=== Begin Enclosure ===

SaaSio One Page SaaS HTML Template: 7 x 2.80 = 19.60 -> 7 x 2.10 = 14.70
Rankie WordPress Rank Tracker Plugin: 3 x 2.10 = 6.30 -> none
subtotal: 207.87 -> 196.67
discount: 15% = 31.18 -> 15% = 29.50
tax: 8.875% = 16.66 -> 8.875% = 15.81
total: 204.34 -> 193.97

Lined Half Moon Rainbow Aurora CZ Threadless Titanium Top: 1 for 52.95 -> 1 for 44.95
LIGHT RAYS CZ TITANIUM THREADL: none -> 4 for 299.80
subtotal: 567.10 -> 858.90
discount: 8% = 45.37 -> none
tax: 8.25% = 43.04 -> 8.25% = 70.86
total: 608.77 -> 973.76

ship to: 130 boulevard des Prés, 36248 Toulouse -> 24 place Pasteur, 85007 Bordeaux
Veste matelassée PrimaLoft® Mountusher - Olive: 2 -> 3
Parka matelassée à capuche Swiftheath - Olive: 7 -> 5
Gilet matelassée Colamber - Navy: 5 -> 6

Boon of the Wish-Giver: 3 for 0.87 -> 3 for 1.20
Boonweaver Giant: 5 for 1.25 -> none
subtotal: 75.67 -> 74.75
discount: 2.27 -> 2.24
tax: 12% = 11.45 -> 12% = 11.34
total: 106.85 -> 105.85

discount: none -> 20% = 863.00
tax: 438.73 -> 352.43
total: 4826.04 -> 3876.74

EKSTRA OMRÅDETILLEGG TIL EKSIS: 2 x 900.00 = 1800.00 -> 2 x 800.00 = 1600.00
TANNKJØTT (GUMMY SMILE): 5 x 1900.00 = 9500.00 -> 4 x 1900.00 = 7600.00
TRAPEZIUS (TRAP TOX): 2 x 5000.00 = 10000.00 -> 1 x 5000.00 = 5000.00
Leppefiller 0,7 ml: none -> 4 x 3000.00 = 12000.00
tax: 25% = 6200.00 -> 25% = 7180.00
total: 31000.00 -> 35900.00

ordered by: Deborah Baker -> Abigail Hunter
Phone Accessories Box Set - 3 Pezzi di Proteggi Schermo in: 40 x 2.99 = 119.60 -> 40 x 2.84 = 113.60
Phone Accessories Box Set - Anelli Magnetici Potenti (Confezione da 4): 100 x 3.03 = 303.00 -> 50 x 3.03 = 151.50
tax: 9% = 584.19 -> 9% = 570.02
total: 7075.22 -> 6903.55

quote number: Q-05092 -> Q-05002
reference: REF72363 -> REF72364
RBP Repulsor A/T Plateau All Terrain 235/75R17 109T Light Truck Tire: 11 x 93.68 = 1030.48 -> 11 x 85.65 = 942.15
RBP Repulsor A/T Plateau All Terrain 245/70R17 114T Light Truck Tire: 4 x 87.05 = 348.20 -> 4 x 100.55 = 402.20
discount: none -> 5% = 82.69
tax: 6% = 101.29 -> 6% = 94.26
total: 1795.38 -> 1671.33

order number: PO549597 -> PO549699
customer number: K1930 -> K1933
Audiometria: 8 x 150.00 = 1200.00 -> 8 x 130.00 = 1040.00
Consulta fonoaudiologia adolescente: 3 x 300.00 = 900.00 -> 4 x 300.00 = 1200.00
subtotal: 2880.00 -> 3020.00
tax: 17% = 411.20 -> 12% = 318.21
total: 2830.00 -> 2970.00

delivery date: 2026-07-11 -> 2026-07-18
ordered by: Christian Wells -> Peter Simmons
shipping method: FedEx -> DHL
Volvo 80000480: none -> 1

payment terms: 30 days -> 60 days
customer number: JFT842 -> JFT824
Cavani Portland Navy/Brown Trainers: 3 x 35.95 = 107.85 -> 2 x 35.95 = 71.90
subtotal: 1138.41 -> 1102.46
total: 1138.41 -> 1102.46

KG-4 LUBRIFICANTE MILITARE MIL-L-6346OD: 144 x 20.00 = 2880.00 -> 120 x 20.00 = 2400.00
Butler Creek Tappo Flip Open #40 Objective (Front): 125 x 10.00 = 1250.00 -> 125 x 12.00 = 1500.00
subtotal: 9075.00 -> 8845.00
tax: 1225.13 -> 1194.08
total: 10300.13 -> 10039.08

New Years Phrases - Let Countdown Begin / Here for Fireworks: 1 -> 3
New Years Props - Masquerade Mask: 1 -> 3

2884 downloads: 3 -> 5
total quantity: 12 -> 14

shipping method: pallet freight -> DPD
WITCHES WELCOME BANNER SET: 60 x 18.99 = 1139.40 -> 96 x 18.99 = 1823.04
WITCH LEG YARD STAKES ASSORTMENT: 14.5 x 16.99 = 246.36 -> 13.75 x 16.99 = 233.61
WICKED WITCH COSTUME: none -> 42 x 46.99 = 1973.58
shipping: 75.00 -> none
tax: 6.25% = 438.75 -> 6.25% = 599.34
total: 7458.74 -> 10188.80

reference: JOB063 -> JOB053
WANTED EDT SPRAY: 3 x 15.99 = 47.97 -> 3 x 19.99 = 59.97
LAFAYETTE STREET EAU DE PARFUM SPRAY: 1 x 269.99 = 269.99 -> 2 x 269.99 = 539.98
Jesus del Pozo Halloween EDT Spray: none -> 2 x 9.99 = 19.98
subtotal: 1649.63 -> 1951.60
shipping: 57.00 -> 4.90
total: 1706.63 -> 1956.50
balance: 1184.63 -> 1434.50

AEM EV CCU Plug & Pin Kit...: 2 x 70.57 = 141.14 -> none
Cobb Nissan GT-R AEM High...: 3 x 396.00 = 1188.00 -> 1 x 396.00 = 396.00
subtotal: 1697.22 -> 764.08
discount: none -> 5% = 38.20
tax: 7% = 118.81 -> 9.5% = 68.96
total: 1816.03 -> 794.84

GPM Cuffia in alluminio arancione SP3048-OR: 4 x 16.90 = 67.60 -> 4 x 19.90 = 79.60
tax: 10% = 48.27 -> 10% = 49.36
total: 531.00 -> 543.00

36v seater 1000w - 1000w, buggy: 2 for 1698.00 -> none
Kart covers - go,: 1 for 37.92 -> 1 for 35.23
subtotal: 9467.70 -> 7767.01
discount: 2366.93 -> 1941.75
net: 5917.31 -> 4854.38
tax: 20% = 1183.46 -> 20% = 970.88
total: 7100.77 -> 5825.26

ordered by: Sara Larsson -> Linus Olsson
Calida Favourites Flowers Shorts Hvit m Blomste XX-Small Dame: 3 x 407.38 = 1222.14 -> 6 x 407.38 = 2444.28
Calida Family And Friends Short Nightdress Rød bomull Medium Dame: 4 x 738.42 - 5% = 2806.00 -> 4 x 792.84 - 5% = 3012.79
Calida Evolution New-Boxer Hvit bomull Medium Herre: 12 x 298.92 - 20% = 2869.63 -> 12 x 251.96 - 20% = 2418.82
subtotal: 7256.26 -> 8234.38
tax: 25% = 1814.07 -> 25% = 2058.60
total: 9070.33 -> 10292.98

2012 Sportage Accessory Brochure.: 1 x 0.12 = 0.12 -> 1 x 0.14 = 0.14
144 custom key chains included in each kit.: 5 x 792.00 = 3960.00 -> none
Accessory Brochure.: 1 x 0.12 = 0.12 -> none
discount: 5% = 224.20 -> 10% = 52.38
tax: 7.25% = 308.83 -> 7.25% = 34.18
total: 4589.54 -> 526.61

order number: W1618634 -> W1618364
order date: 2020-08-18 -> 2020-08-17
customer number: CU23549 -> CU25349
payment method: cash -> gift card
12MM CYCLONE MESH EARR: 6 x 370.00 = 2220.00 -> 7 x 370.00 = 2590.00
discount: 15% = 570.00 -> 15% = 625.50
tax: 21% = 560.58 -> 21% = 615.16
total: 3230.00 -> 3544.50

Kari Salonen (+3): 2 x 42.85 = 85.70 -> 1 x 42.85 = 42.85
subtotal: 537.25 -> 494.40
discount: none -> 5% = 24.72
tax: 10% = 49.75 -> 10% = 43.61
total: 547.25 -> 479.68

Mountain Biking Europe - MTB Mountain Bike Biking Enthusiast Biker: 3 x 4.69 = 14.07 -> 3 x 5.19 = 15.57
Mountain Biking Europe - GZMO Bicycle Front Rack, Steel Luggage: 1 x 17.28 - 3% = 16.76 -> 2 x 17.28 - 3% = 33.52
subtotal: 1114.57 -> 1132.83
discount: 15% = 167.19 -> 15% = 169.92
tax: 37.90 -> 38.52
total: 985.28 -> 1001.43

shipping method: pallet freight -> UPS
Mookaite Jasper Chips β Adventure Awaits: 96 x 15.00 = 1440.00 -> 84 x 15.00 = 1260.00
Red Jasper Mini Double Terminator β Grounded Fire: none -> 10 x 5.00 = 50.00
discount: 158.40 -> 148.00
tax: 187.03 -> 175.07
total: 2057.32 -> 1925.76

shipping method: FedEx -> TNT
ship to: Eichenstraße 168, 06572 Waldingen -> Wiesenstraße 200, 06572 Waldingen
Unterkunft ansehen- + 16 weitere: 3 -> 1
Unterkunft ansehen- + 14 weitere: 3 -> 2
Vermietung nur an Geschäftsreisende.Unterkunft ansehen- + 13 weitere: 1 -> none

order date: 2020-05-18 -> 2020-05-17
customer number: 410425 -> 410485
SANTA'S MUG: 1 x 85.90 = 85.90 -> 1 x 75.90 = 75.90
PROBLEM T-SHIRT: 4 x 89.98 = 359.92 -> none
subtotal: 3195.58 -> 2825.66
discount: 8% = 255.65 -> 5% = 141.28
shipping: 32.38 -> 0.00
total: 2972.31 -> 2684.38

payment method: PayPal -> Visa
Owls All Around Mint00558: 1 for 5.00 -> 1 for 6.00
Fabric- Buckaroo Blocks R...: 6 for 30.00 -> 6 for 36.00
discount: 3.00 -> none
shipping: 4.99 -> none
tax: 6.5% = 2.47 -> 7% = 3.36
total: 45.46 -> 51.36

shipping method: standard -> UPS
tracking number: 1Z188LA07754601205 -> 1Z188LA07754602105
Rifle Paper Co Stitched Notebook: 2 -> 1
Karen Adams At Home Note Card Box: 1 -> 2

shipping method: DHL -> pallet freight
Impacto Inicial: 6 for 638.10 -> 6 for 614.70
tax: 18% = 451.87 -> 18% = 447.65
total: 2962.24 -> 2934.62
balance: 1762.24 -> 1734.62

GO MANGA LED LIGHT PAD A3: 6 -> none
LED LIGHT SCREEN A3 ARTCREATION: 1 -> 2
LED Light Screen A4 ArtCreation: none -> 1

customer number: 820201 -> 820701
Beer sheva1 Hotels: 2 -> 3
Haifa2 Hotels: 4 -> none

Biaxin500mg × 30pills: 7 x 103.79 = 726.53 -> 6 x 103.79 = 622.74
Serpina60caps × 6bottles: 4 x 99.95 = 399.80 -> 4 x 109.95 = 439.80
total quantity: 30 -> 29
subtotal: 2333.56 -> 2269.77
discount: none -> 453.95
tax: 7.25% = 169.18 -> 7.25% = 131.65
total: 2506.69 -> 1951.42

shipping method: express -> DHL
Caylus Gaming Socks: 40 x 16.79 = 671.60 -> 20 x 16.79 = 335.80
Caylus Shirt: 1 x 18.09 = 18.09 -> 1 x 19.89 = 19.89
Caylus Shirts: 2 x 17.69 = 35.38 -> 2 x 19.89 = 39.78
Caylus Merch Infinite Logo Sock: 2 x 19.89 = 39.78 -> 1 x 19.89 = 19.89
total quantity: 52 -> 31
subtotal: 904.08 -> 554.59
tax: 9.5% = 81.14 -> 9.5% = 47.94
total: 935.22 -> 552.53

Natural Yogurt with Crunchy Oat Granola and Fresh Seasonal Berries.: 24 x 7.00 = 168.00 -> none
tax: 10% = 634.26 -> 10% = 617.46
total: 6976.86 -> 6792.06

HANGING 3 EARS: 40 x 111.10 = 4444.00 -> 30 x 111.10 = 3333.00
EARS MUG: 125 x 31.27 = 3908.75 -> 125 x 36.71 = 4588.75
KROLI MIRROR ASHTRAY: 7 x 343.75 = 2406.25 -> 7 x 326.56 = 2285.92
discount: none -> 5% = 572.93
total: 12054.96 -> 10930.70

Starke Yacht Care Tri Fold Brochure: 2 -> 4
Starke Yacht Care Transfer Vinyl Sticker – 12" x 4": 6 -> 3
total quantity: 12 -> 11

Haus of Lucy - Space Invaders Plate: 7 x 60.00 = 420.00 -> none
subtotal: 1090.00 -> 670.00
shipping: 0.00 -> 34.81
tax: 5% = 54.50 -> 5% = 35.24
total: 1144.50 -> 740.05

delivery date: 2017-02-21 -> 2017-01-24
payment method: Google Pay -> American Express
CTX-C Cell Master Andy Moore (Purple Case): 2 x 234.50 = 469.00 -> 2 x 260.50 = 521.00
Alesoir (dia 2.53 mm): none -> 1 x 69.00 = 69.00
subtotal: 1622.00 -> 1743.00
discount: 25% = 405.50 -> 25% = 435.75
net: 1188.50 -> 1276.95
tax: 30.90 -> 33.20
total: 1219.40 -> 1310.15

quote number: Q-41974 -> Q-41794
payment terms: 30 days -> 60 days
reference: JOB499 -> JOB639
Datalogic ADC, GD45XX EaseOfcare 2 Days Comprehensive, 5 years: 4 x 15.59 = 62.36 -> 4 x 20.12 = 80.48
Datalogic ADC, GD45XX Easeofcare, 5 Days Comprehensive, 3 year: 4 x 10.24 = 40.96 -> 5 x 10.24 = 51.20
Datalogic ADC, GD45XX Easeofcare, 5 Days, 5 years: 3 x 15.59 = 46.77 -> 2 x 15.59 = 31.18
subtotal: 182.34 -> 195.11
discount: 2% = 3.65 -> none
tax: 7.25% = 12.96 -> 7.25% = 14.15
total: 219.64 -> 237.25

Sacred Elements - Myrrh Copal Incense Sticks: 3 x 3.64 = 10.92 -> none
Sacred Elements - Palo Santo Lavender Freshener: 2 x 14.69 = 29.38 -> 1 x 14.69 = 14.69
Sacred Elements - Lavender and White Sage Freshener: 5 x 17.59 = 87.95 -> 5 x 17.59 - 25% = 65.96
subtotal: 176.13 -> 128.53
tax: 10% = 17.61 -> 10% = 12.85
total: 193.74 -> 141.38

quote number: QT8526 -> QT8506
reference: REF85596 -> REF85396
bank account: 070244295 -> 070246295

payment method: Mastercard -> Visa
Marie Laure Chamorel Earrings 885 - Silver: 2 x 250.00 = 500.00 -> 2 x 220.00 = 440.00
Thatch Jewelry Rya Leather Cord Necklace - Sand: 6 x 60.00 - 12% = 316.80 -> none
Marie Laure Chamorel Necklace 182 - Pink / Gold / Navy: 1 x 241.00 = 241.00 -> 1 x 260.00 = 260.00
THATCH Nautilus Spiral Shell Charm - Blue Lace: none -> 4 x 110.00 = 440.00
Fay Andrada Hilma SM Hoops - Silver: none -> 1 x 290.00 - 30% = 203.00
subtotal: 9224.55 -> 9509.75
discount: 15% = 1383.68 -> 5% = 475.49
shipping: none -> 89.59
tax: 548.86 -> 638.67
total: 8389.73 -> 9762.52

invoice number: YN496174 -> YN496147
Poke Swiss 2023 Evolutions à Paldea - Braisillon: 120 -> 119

=== End Enclosure ===

● Problem to solve
Restate the records above verbatim up to and including the line containing "reference: REF72363 -> REF72364".

● Exercise answer
SaaSio One Page SaaS HTML Template: 7 x 2.80 = 19.60 -> 7 x 2.10 = 14.70
Rankie WordPress Rank Tracker Plugin: 3 x 2.10 = 6.30 -> none
subtotal: 207.87 -> 196.67
discount: 15% = 31.18 -> 15% = 29.50
tax: 8.875% = 16.66 -> 8.875% = 15.81
total: 204.34 -> 193.97

Lined Half Moon Rainbow Aurora CZ Threadless Titanium Top: 1 for 52.95 -> 1 for 44.95
LIGHT RAYS CZ TITANIUM THREADL: none -> 4 for 299.80
subtotal: 567.10 -> 858.90
discount: 8% = 45.37 -> none
tax: 8.25% = 43.04 -> 8.25% = 70.86
total: 608.77 -> 973.76

ship to: 130 boulevard des Prés, 36248 Toulouse -> 24 place Pasteur, 85007 Bordeaux
Veste matelassée PrimaLoft® Mountusher - Olive: 2 -> 3
Parka matelassée à capuche Swiftheath - Olive: 7 -> 5
Gilet matelassée Colamber - Navy: 5 -> 6

Boon of the Wish-Giver: 3 for 0.87 -> 3 for 1.20
Boonweaver Giant: 5 for 1.25 -> none
subtotal: 75.67 -> 74.75
discount: 2.27 -> 2.24
tax: 12% = 11.45 -> 12% = 11.34
total: 106.85 -> 105.85

discount: none -> 20% = 863.00
tax: 438.73 -> 352.43
total: 4826.04 -> 3876.74

EKSTRA OMRÅDETILLEGG TIL EKSIS: 2 x 900.00 = 1800.00 -> 2 x 800.00 = 1600.00
TANNKJØTT (GUMMY SMILE): 5 x 1900.00 = 9500.00 -> 4 x 1900.00 = 7600.00
TRAPEZIUS (TRAP TOX): 2 x 5000.00 = 10000.00 -> 1 x 5000.00 = 5000.00
Leppefiller 0,7 ml: none -> 4 x 3000.00 = 12000.00
tax: 25% = 6200.00 -> 25% = 7180.00
total: 31000.00 -> 35900.00

ordered by: Deborah Baker -> Abigail Hunter
Phone Accessories Box Set - 3 Pezzi di Proteggi Schermo in: 40 x 2.99 = 119.60 -> 40 x 2.84 = 113.60
Phone Accessories Box Set - Anelli Magnetici Potenti (Confezione da 4): 100 x 3.03 = 303.00 -> 50 x 3.03 = 151.50
tax: 9% = 584.19 -> 9% = 570.02
total: 7075.22 -> 6903.55

quote number: Q-05092 -> Q-05002
reference: REF72363 -> REF72364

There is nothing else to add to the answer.